FastText
Facebook's open-source library for efficient text classification and word embeddings with sub-word information.
FastText generates word embeddings with character n-grams – can represent OOV words and typos, ideal for multilingual text classification.
Explanation
FastText extends Word2Vec with character n-grams: The word "playing" is represented as the sum of "pla", "lay", "ayi", "yin", "ing". This enables meaningful vectorization of OOV words and typos.
Marketing Relevance
FastText is ideal for text classification and embeddings in resource-constrained environments with many languages.
Common Pitfalls
Static embeddings (no context).

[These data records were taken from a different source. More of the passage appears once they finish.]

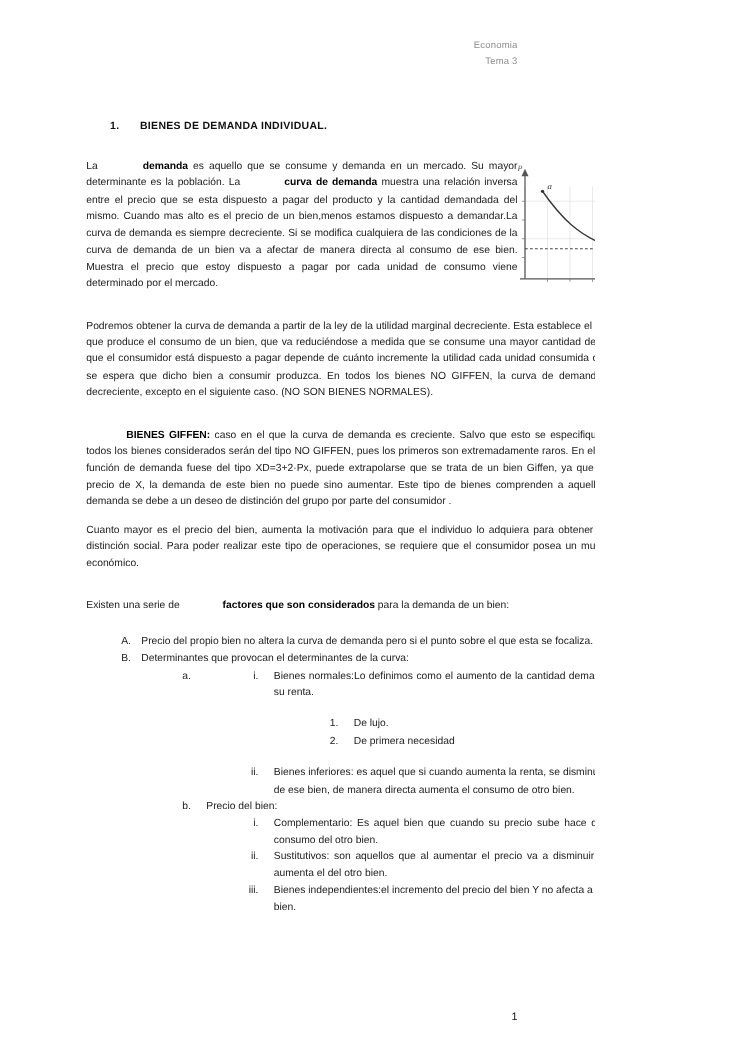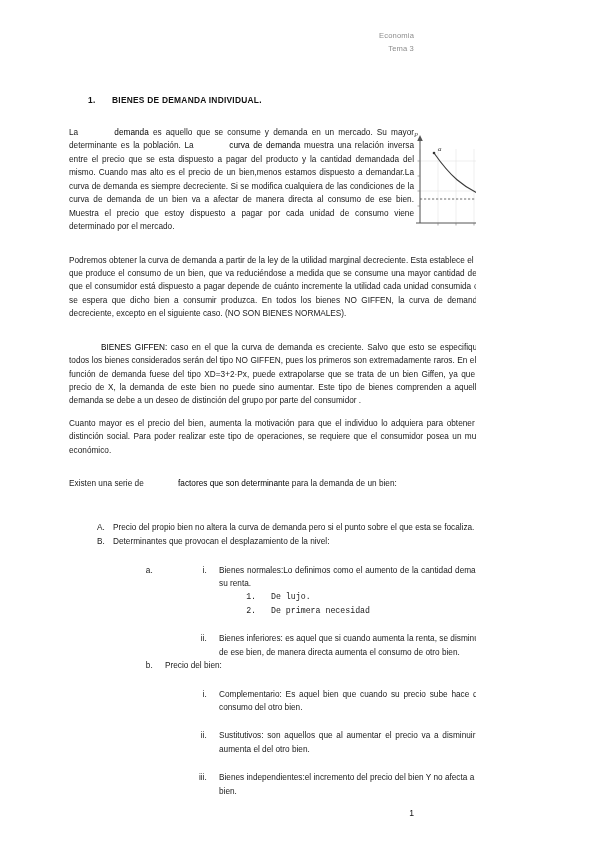"demanda" b, strong { font-weight: normal -> bold }
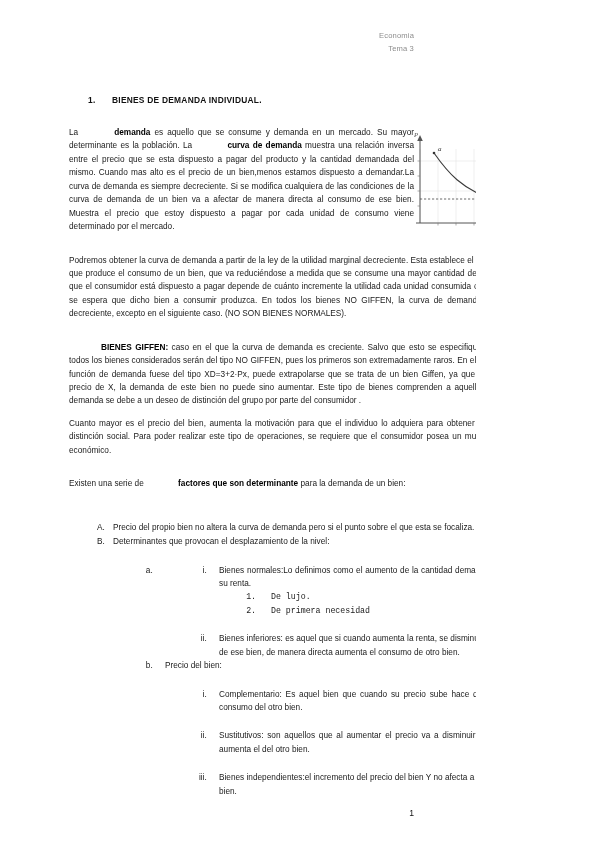"factores que son determinante" b { text: determinante -> considerados }
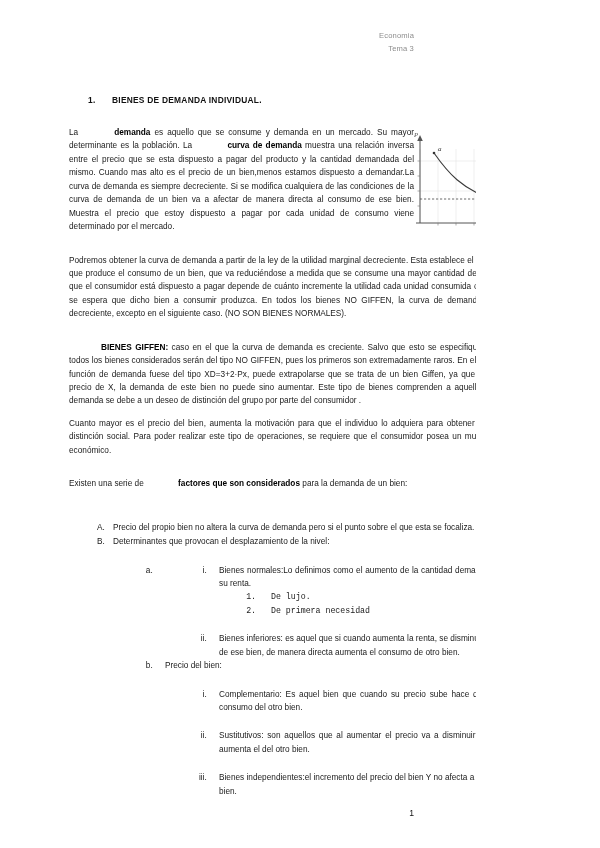"Precio del propio bien no" li.just > span.itxt { margin-top: 15px -> none }
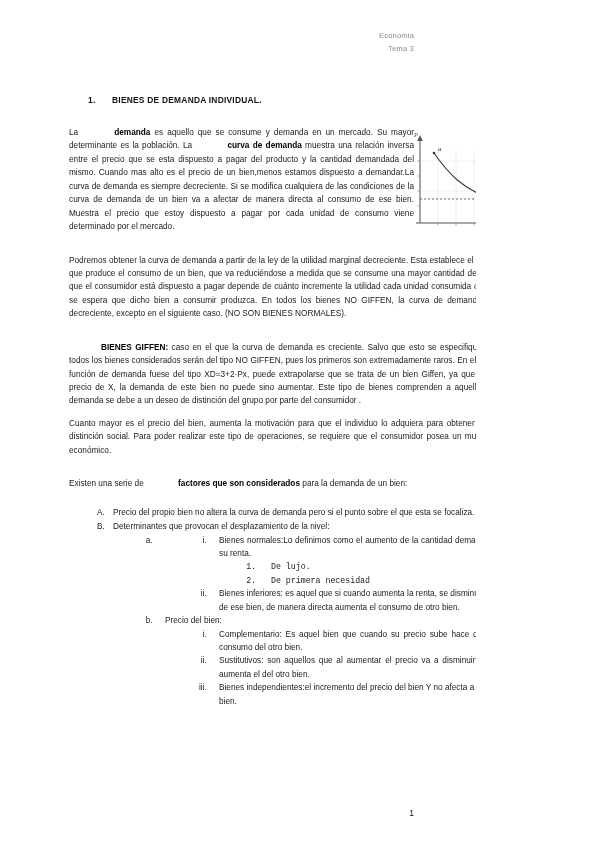"Determinantes que provocan el" span.itxt { text: desplazamiento de la nivel -> determinantes de la curva }
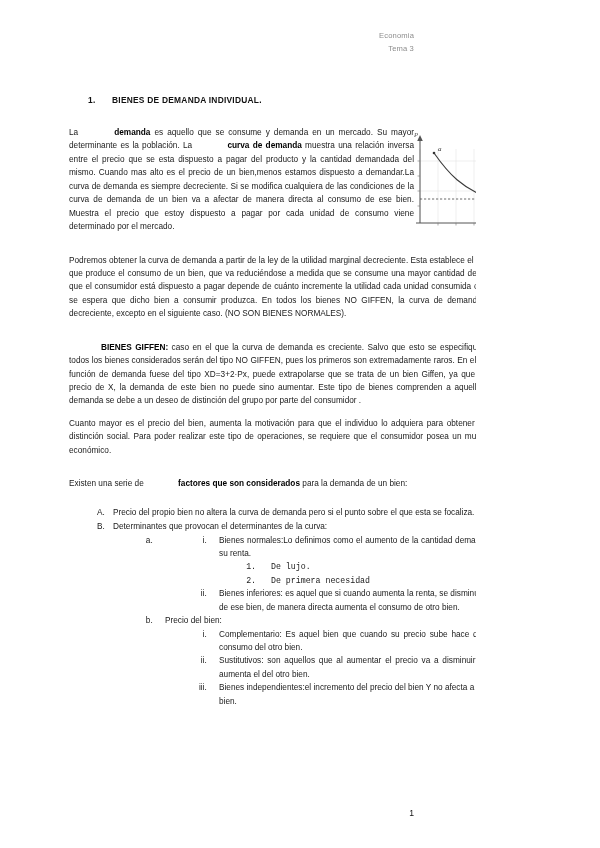"De lujo." ol.lvl4 { font-family: Liberation Mono, monospace -> none; margin: 0 -> 12px }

Larger memory footprint than Word2Vec. Superseded by transformer models for modern NLP.
Origin & History
Facebook AI Research (FAIR) released FastText in 2016 (Bojanowski et al.). Pre-trained vectors for 157 languages followed in 2018. FastText remains relevant for lightweight classification but was superseded by BERT/Sentence Transformers for embeddings.
Comparisons & Differences
FastText vs. Word2Vec
Word2Vec operates at word level; FastText uses character n-grams and can represent OOV words.
FastText vs. Sentence Transformers
FastText creates static word vectors; Sentence Transformers create contextual sentence embeddings with transformer architecture.